WORK REQUIRED:
In the records below, find the line containing "Thalia | Damen"; restate it and every later line word for word, through the last.

THE INPUT:
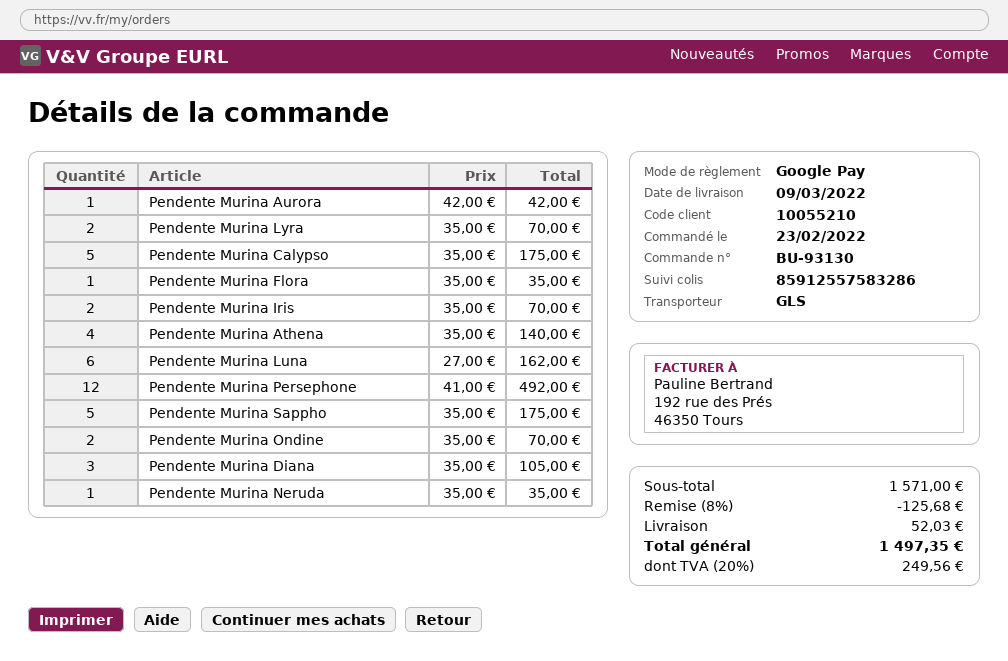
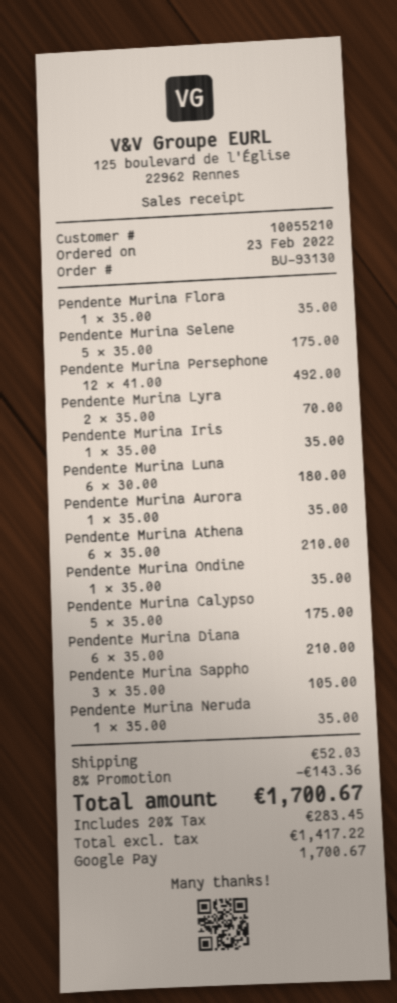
Pendente Murina Aurora: 1 x 42.00 = 42.00 -> 1 x 35.00 = 35.00
Pendente Murina Iris: 2 x 35.00 = 70.00 -> 1 x 35.00 = 35.00
Pendente Murina Athena: 4 x 35.00 = 140.00 -> 6 x 35.00 = 210.00
Pendente Murina Luna: 6 x 27.00 = 162.00 -> 6 x 30.00 = 180.00
Pendente Murina Sappho: 5 x 35.00 = 175.00 -> 3 x 35.00 = 105.00
Pendente Murina Ondine: 2 x 35.00 = 70.00 -> 1 x 35.00 = 35.00
Pendente Murina Diana: 3 x 35.00 = 105.00 -> 6 x 35.00 = 210.00
Pendente Murina Selene: none -> 5 x 35.00 = 175.00
discount: 8% = 125.68 -> 8% = 143.36
tax: 20% = 249.56 -> 20% = 283.45
total: 1497.35 -> 1700.67

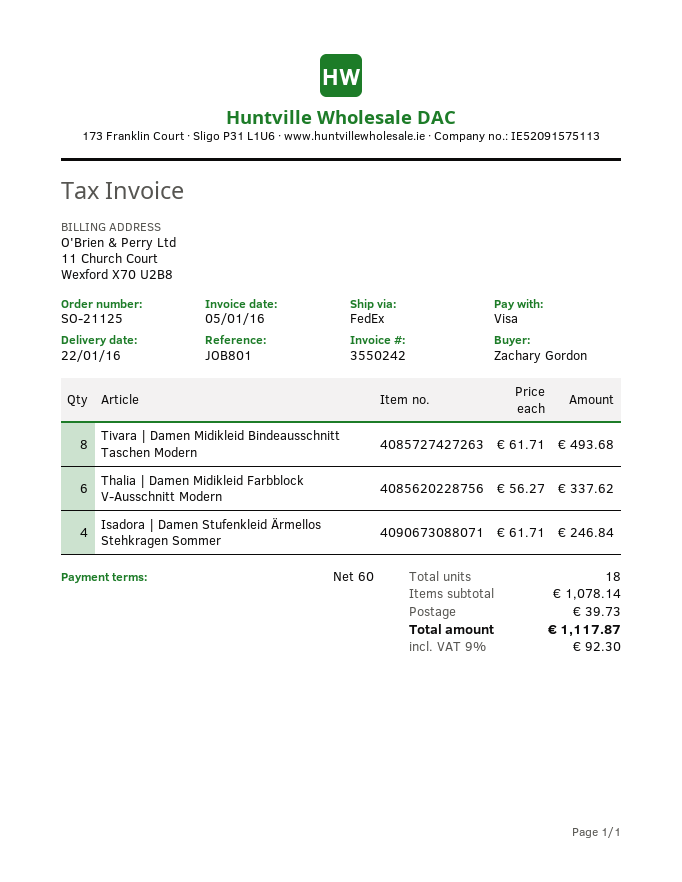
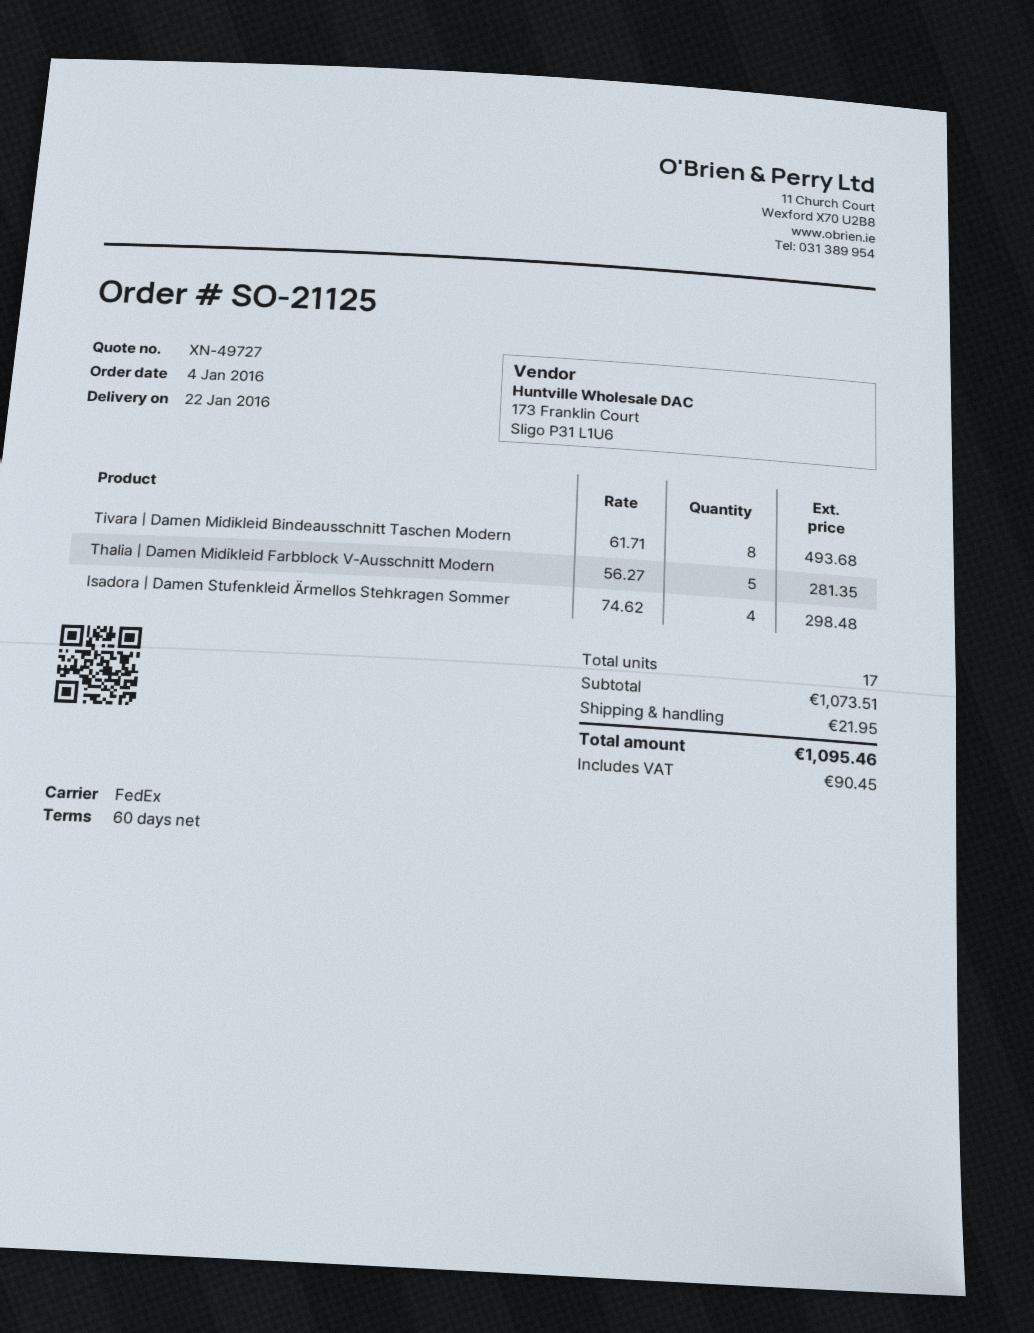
Thalia | Damen Midikleid Farbblock V-Ausschnitt Modern: 6 x 56.27 = 337.62 -> 5 x 56.27 = 281.35
Isadora | Damen Stufenkleid Ärmellos Stehkragen Sommer: 4 x 61.71 = 246.84 -> 4 x 74.62 = 298.48
total quantity: 18 -> 17
subtotal: 1078.14 -> 1073.51
shipping: 39.73 -> 21.95
tax: 92.30 -> 90.45
total: 1117.87 -> 1095.46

RESPONSE TO THIS EXERCISE:
Thalia | Damen Midikleid Farbblock V-Ausschnitt Modern: 6 x 56.27 = 337.62 -> 5 x 56.27 = 281.35
Isadora | Damen Stufenkleid Ärmellos Stehkragen Sommer: 4 x 61.71 = 246.84 -> 4 x 74.62 = 298.48
total quantity: 18 -> 17
subtotal: 1078.14 -> 1073.51
shipping: 39.73 -> 21.95
tax: 92.30 -> 90.45
total: 1117.87 -> 1095.46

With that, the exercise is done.